The blue-chip CSI300 Index closed down 2.8%, while the Shanghai Composite Index dropped 2.6%. For the week, the CSI300 index fell by 3.3%. Hong Kong markets were closed for a holiday.
China stocks have rallied over 20% since Sept. 24, fanned by stimulus news, but the momentum has slowed this week. The market is now focused on potential further fiscal stimulus announcements that could come out at a finance ministry press conference on Saturday.
“The question remains on the magnitude of the fiscal policies and the effectiveness of the policy implementation, which we believe are both needed to stabilise the property market,” and repair consumer confidence, said Vivian Lin Thurston, a portfolio manager at William Blair.
UBS analysts forecast a base case scenario of 1.5 trillion yuan ($212.07 billion) for special government bond issuance, with a best case of 3 trillion yuan.
Reuters reported last month that China plans to issue special sovereign bonds worth about 2 trillion yuan this year as part of fresh fiscal stimulus.
According to LSEG Lipper data, overseas China funds and exchange-traded funds (ETFs) have received a net $13.91 billion since Sept. 24, pumping up inflows so far in 2024 to $54.34 billion.
Much of that money has gone into ETFs, which have seen buying of $12.84 billion since Sept. 24, while mutual funds are still reporting net outflows of $11.77 billion for the year.
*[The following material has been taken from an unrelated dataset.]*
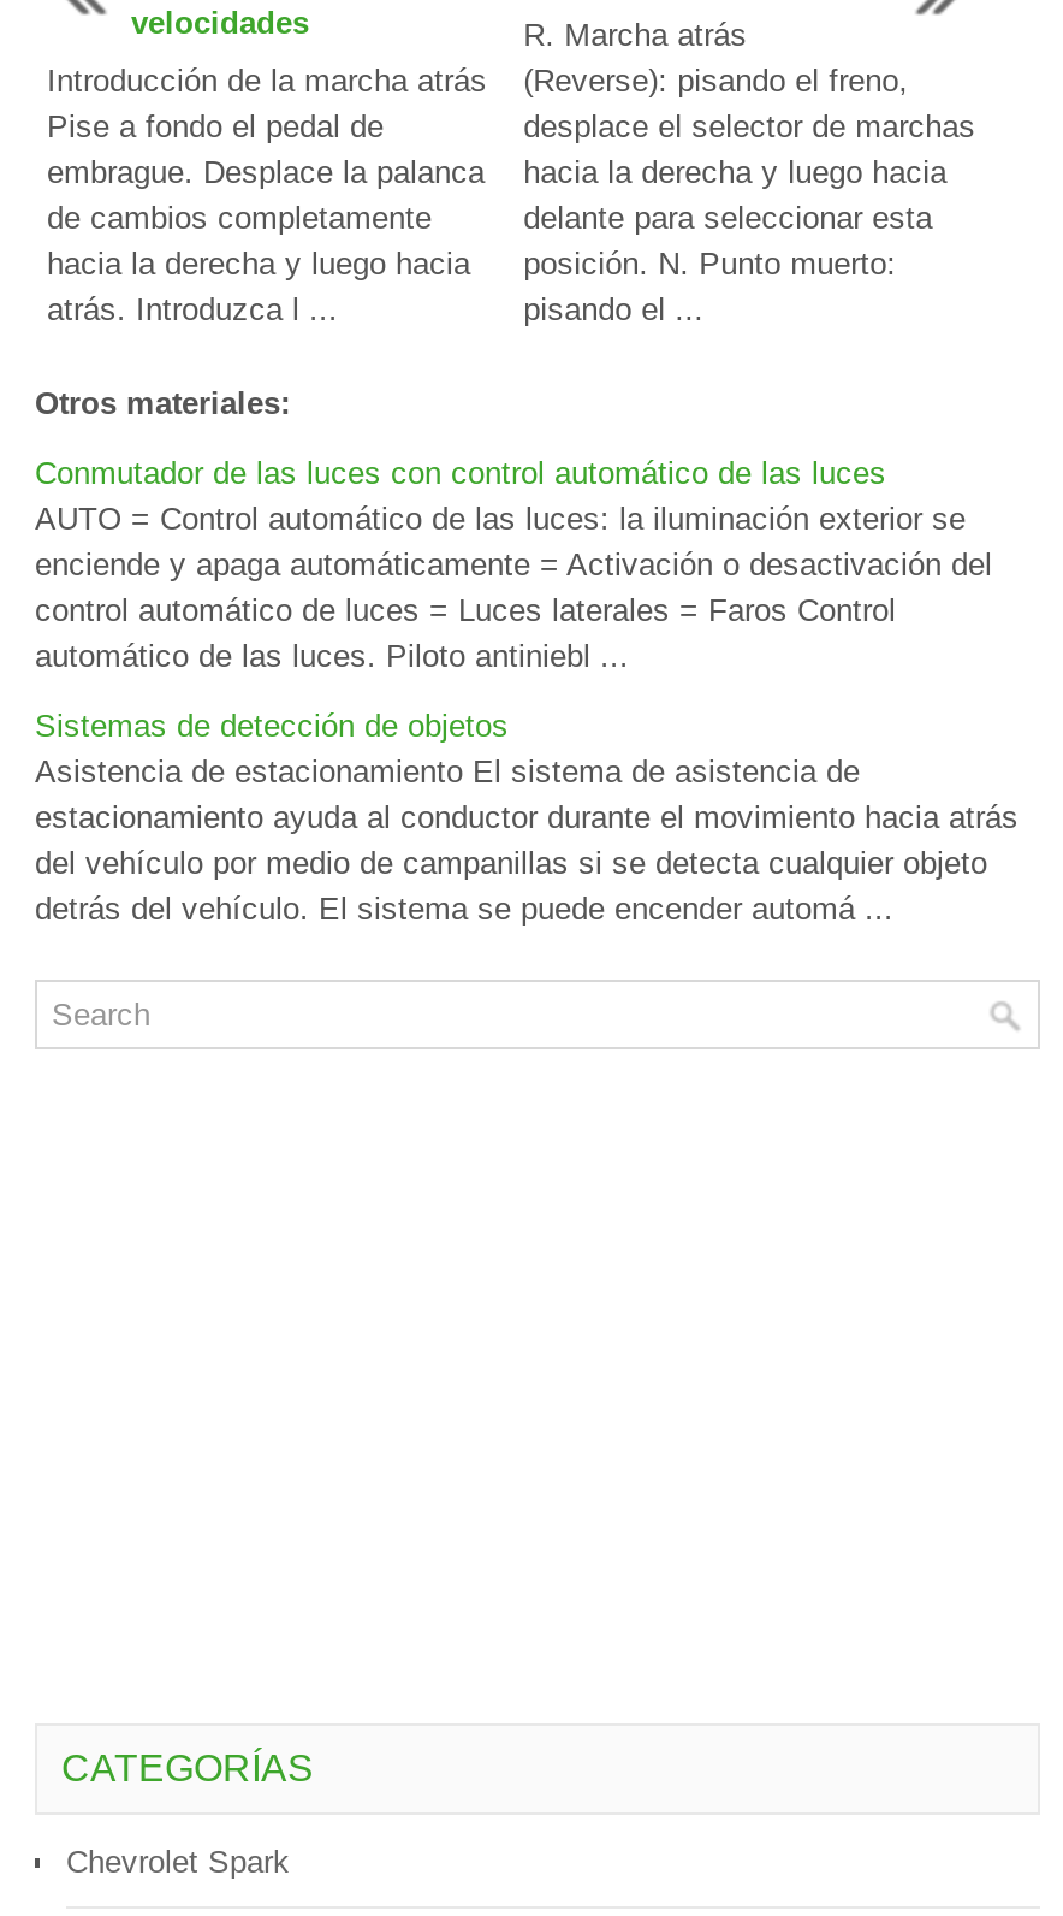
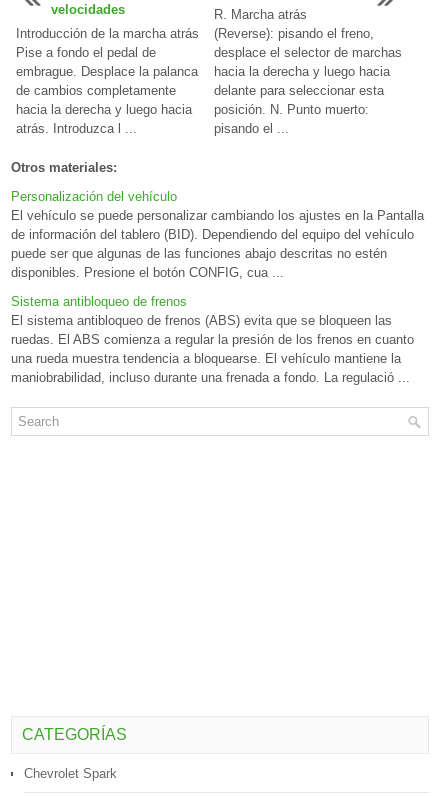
[35,455,992,674] Conmutador de las luces con control automático de las luces | AUTO = Control automático de las luces: la iluminación exterior se | enciende y apaga automáticamente = Activación o desactivación del | control automático de luces = Luces laterales = Faros Control | automático de las luces. Piloto antiniebl ... -> [11,189,424,280] Personalización del vehículo | El vehículo se puede personalizar cambiando los ajustes en la Pantalla | de información del tablero (BID). Dependiendo del equipo del vehículo | puede ser que algunas de las funciones abajo descritas no estén | disponibles. Presione el botón CONFIG, cua ...
[35,708,1019,927] Sistemas de detección de objetos | Asistencia de estacionamiento El sistema de asistencia de | estacionamiento ayuda al conductor durante el movimiento hacia atrás | del vehículo por medio de campanillas si se detecta cualquier objeto | detrás del vehículo. El sistema se puede encender automá ... -> [11,294,414,385] Sistema antibloqueo de frenos | El sistema antibloqueo de frenos (ABS) evita que se bloqueen las | ruedas. El ABS comienza a regular la presión de los frenos en cuanto | una rueda muestra tendencia a bloquearse. El vehículo mantiene la | maniobrabilidad, incluso durante una frenada a fondo. La regulació ...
Nomura’s chief China economist Ting Lu said the National People’s Congress (NPC) is still the key “checkpoint” for the exact size of the extra budget.
“At the upcoming briefing, the (finance ministry) might still discuss additional funding via the issuance of CGBs (China government bonds), while the exact numbers will most likely be announced by the NPC Standing Committee later this month,” Lu said.
Most sectors declined, with information technology and healthcare shares among the biggest drags, down 5.2% and 5.0%, respectively, while real estate stocks were up 0.7%.
Brokers Guotai Junan and Haitong Securities rallied again to a maximum of 10% each on Friday, after the disclosure of merger details earlier in the week.
Intra-day volatility on the CSI 300 index has more than doubled to 24% in the past month.